*** GIVEN RECORDS ***

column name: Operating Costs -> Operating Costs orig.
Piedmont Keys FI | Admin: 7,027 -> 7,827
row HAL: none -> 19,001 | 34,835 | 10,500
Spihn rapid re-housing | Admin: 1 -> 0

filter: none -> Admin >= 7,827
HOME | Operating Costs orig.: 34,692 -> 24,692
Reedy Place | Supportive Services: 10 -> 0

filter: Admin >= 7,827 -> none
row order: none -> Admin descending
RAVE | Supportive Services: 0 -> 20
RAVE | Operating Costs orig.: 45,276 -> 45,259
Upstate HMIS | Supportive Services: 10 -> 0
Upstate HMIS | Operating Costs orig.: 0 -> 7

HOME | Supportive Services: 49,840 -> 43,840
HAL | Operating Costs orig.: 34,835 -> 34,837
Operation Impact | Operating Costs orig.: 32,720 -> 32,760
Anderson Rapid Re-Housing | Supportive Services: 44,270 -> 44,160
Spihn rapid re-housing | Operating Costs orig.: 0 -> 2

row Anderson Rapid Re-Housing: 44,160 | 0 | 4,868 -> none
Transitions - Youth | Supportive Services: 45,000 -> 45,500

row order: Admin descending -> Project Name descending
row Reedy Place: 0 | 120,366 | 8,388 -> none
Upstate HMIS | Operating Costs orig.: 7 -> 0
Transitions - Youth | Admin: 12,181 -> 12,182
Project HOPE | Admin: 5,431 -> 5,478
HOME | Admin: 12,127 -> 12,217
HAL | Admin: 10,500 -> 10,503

*** End of GIVEN RECORDS ***

YOUR TASK: Wherever the string "Anderson" occurs in the records above, copy that line.

EXPECTED OUTPUT:
Anderson Rapid Re-Housing | Supportive Services: 44,270 -> 44,160
row Anderson Rapid Re-Housing: 44,160 | 0 | 4,868 -> none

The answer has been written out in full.